On 1/22/19 1:12 AM, Simon Goldschmidt wrote:
> Hi Stephen,
> On Fri, Jan 18, 2019 at 7:29 AM Stephen Warren <swarren@wwwdotorg.org> wrote:
>>
>> On 1/17/19 6:15 PM, Tom Rini wrote:
>>> On Thu, Jan 17, 2019 at 05:50:27PM -0700, Stephen Warren wrote:
>>>> On 1/17/19 5:42 PM, Tom Rini wrote:
>>>>> On Thu, Jan 17, 2019 at 05:34:57PM -0700, Stephen Warren wrote:
>>>>>
>>>>>> Tom,
>>>>>>
>>>>>> The recent set of patches pushed to u-boot/master cause DFU failures on both
>>>>>> Jetson TK1 and Jetson TX1 (i.e. all platforms where I run the DFU test) with
>>>>>> the following in the log:
>>>>>>
>>>>>> host:
>>>>>> dfu-util -a 0 -U /var/lib/jenkins/workspace/u-boot-denx_uboot-master-test-py/U_BOOT_BOARD/jetson-tk1/build/u-boot/jetson-tk1/dfu_readback.bin
>>>>>> -p 3-2.3
>>>>>>
>>>>>> target:
>>>>>> ** Reading file would overwrite reserved memory **
>>>>>> dfu: Read error!
>>>>>> dfu_read: Failed to fill buffer
>>>>>> Tegra124 (Jetson TK1) #
>>>>>>
>>>>>> I noticed some lmb fixes in the list, so I guess it's due to that.
>>>>>
>>>>> So.. intentional!  Adding in Simon here, but I think the short answer is
>>>>> that you need to change where you're saying the file goes in memory.
>>>>> FWIW I run the DFU test on my dra7xx_evm and it's passing.
>>>>
>>>> You applied a change which intentionally broke functionality??? That sounds
>>>> pretty bad...
>>>
>>> So, yes.  A design decision / feature of "don't check where we're
>>> loading payloads to" is also a security vulnerability to bypass secure
>>> boot.  So we now have changes in that make a good attempt at keeping us
>>> from loading a payload that can in turn overwrite ourself.  And I merged
>>> it super early in the merge window to try and catch the unintended
>>> consequences.
>>>
>>>> Looking at the precise test that failed, we don't actually specify where the
>>>> data goes in memory; it's written to the filesystem and all memmory
>>>> locations are internally allocated by U-Boot.

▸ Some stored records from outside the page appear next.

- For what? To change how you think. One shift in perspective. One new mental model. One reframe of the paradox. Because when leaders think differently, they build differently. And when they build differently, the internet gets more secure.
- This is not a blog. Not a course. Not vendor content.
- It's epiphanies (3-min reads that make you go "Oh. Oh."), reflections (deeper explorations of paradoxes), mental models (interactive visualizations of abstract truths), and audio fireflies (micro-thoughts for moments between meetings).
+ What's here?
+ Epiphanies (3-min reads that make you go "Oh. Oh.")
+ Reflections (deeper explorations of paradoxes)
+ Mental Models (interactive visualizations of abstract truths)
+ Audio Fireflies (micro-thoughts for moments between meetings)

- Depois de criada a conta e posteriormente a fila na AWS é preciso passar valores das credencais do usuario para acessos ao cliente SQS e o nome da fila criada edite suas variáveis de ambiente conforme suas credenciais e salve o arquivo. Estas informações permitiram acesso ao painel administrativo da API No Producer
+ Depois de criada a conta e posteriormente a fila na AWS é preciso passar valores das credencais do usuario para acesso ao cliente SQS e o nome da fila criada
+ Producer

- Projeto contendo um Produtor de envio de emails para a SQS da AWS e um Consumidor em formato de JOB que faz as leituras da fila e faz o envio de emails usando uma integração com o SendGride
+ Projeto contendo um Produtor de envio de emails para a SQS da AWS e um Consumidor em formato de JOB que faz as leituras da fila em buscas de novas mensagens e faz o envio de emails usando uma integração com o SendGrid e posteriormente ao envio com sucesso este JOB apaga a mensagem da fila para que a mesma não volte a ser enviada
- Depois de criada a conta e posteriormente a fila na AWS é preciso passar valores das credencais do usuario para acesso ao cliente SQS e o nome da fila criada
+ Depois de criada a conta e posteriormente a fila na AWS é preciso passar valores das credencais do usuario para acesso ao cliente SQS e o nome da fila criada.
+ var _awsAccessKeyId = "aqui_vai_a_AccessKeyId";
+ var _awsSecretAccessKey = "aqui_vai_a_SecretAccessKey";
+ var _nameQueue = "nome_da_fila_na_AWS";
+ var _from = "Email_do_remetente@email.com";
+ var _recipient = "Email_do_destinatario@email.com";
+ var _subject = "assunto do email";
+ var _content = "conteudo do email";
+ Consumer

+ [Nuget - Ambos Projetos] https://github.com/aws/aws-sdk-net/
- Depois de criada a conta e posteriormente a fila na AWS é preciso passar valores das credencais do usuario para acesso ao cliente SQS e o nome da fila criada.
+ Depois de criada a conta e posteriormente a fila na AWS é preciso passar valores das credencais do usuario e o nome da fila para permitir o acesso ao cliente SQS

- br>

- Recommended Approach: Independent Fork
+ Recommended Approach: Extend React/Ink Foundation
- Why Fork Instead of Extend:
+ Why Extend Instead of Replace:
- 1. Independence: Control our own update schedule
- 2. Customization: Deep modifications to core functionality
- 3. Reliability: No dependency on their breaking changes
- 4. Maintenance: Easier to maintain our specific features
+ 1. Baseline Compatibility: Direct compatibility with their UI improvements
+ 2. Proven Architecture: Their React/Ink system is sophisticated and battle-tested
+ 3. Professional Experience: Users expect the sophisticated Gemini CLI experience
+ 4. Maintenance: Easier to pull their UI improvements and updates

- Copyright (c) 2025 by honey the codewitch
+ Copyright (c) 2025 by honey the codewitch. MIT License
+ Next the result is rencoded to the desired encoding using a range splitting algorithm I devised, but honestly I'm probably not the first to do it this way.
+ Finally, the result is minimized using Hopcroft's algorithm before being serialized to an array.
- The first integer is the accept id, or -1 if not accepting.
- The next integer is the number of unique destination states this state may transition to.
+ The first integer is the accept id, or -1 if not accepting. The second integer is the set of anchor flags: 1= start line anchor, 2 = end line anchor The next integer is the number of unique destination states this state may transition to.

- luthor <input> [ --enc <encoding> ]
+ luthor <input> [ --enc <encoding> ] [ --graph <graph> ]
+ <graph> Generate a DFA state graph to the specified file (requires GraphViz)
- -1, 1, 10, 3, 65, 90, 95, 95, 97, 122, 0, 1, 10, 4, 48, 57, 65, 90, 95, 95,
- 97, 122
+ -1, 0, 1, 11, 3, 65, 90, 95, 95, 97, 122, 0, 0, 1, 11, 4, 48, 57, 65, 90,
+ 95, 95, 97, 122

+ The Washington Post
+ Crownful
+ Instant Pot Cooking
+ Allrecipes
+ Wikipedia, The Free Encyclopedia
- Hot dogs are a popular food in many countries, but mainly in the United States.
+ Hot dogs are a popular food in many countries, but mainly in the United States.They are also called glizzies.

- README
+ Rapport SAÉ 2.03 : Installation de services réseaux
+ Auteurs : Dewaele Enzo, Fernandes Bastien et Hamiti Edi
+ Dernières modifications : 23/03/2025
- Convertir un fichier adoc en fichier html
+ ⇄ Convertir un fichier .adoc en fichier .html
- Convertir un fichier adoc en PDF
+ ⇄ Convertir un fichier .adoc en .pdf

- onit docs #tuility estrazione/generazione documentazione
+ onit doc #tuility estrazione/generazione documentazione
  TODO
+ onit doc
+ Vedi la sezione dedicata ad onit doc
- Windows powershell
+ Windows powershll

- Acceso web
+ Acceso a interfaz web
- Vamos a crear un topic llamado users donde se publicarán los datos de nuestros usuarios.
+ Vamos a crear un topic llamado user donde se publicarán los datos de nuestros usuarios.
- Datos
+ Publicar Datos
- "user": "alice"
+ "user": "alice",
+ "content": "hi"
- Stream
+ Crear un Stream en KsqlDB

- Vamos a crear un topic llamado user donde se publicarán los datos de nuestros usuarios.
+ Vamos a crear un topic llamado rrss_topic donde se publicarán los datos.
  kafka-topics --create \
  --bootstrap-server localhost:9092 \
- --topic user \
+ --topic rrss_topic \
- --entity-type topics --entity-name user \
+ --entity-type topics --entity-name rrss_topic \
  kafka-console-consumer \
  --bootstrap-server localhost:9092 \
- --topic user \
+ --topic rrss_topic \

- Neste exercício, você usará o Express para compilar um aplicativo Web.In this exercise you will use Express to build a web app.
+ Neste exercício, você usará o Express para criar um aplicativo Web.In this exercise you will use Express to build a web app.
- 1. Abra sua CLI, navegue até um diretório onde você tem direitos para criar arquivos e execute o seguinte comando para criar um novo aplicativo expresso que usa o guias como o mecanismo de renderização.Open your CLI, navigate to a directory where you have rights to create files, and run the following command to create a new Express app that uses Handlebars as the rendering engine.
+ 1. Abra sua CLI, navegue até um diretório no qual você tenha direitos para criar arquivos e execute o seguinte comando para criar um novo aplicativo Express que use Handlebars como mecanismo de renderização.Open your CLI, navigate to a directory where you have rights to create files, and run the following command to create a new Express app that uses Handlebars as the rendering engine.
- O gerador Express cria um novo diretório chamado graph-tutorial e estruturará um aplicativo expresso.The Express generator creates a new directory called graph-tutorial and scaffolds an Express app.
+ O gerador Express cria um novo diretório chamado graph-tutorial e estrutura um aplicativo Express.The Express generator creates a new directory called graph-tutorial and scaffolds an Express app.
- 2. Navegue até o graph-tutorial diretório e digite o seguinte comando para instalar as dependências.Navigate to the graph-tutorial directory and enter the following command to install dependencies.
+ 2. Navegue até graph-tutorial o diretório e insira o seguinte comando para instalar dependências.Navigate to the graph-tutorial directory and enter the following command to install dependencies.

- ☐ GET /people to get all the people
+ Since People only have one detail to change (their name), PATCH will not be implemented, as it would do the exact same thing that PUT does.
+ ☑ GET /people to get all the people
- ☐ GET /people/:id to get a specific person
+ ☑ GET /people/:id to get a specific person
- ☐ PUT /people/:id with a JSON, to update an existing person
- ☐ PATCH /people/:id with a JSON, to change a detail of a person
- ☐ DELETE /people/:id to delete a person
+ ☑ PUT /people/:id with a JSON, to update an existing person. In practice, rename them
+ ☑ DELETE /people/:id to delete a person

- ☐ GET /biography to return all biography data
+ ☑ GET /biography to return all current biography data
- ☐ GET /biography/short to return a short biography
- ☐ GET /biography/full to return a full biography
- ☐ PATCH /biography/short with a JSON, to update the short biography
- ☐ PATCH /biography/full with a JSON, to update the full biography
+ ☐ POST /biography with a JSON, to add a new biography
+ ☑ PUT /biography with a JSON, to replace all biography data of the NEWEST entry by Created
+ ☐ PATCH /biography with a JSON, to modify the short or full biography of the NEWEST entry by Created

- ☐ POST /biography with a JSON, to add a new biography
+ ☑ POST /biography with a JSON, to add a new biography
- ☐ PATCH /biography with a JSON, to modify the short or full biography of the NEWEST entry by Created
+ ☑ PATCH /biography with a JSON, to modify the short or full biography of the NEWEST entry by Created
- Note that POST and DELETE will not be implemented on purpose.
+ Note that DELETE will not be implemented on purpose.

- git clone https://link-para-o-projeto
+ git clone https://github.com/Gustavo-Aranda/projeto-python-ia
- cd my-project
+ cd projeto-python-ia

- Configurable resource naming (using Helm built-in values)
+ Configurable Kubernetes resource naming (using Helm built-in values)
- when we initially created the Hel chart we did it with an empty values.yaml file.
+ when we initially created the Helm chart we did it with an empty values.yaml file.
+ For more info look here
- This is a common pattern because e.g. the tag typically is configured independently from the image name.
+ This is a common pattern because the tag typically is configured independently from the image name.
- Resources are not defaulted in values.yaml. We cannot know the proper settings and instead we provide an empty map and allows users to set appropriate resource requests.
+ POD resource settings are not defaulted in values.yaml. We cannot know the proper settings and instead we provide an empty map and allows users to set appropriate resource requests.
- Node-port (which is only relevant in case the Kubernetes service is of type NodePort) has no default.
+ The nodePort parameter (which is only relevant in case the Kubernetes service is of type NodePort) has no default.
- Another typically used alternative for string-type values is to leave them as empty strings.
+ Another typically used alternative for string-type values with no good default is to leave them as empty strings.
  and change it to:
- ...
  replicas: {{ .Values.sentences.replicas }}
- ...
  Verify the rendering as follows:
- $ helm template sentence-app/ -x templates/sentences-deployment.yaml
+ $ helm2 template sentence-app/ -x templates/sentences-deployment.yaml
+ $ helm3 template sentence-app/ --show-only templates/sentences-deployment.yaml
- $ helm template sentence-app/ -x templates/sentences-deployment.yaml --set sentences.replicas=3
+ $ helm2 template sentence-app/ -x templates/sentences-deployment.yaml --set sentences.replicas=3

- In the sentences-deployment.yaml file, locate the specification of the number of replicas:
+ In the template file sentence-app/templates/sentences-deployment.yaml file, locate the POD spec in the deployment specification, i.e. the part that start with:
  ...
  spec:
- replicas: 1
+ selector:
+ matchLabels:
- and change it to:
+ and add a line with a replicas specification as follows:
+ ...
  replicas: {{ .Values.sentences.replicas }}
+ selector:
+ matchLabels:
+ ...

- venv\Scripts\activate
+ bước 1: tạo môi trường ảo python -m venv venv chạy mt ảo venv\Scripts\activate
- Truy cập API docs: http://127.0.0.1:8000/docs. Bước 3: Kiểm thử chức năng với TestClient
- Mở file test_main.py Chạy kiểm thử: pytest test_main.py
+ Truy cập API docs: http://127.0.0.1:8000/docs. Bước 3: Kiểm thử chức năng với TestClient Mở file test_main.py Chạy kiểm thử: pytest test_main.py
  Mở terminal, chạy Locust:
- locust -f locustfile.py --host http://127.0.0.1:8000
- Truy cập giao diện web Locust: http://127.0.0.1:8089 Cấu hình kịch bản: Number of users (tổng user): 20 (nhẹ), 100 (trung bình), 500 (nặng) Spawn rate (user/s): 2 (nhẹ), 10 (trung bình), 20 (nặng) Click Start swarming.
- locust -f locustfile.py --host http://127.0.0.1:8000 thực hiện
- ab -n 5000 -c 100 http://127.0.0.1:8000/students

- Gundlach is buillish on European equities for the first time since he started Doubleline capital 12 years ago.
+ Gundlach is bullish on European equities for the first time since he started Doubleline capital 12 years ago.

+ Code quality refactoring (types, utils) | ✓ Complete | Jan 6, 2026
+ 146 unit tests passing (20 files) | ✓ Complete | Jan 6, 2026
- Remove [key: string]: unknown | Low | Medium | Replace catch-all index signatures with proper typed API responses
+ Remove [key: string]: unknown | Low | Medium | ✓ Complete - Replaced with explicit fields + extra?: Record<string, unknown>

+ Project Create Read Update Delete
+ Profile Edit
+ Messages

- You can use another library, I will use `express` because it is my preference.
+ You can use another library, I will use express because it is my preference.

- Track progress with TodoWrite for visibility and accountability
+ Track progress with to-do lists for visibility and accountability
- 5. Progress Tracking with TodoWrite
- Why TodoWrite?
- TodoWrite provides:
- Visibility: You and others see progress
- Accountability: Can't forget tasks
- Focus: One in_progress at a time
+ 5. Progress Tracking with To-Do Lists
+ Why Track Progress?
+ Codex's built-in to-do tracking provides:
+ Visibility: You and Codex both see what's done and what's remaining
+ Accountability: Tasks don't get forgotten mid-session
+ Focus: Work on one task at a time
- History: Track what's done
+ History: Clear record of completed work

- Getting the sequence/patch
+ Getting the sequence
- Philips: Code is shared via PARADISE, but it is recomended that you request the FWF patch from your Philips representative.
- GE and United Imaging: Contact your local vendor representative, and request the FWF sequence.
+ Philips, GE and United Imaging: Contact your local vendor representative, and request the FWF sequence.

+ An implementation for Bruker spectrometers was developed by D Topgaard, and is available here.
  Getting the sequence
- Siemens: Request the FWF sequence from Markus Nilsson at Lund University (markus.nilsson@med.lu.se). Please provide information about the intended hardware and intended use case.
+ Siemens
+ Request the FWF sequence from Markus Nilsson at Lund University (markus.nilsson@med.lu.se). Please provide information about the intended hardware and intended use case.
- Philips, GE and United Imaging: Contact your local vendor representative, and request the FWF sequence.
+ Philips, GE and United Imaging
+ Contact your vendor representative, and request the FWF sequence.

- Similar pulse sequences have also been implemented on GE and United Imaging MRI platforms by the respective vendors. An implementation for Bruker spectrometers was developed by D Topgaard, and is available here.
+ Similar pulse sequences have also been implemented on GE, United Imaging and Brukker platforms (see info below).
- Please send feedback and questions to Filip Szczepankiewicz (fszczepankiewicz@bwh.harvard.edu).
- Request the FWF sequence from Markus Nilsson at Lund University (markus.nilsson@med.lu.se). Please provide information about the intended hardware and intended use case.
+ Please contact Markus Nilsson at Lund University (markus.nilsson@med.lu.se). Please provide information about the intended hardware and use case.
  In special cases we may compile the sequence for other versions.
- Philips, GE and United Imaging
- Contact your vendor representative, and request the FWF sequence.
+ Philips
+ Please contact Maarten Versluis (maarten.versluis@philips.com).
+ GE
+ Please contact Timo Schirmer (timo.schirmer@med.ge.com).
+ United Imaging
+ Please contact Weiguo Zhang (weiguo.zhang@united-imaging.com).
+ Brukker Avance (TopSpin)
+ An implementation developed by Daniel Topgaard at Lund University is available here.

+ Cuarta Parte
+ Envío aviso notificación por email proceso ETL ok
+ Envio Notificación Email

So when you say "you need to
>>>> change where you're saying the file goes in memory", do you mean via the DFU
>>>> altinfo variable (which does not specify a memory location in this case, so
>>>> I can't), or by modifying some board-/SoC-specific config file or code to
>>>> specify where DFU buffers data (in which case, I'd argue that a
>>>> backwards-compatible default should have been put in place to prevent
>>>> breaking functionality)?
>>>>
>>>> The DFU altinfo values that are tested on both boards are:
>>>>
>>>> Fails:
>>>>
>>>> Device mmc 1 (which is an SD card):
>>>> "alt_info": "/dfu_test.bin ext4 1 1;/dfu_dummy.bin ext4 1 1",
>>
>>          "test_sizes": (
>>              64 - 1,
>>              64,
>>              64 + 1,
>>              4096 - 1,
>>          ),
>>      },
>>
>>>> All pass:
>>>>
>>>> Device mmc 1 (which is an SD card):
>>>> "alt_info": "/dfu_test.bin part 1 3;/dfu_dummy.bin ext4 1 1",
>>
>>          "test_sizes": (
>>              128 - 1,
>>              128,
>>              128 + 1,
>>              4096,
>>          ),
>>
>>>> Device mmc 1 (which is an SD card):
>>>> "alt_info": "/dfu_test.bin raw 4196352 18432;/dfu_dummy.bin ext4 1 1",
>>
>>          "test_sizes": (
>>              960 - 1,
>>              960,
>>              960 + 1,
>>              4096 + 1,
>>          ),
>>
>>>> Device ram
>>>> "alt_info": "alt0 ram 80000000 01000000;alt1 ram 81000000 01000000",
>>
>>          "test_sizes": (
>>              1024 * 1024 - 1,
>>              1024 * 1024,
>>              8 * 1024 * 1024,
>>          ),
>>
>>> So that's interesting.  How big is dfu_test.bin?  Checking my config, I
>>> don't have SD card only RAM.  If you do RAM only tests does it pass (as
>>> that might narrow down where maybe something is wrong) ?
>>
>> Yes, that RAM-only test passes. The tests are run in the order listed above.
>>
>> test_dfu.py iterates over a bunch of different file sizes; I listed them
>> below the DFU configs above.
> 
> OK, I have absolutely no experience with DFU, so please be patient with me
> when interpreting this wrong...
> 
> Is it correct that the files above differ in that the one failing is
> read via the ext4 fs

Yes.

Note that not all reads via ext4 fail, just in the case where *both* of 
the two DFU-accessible storage regions are on ext4.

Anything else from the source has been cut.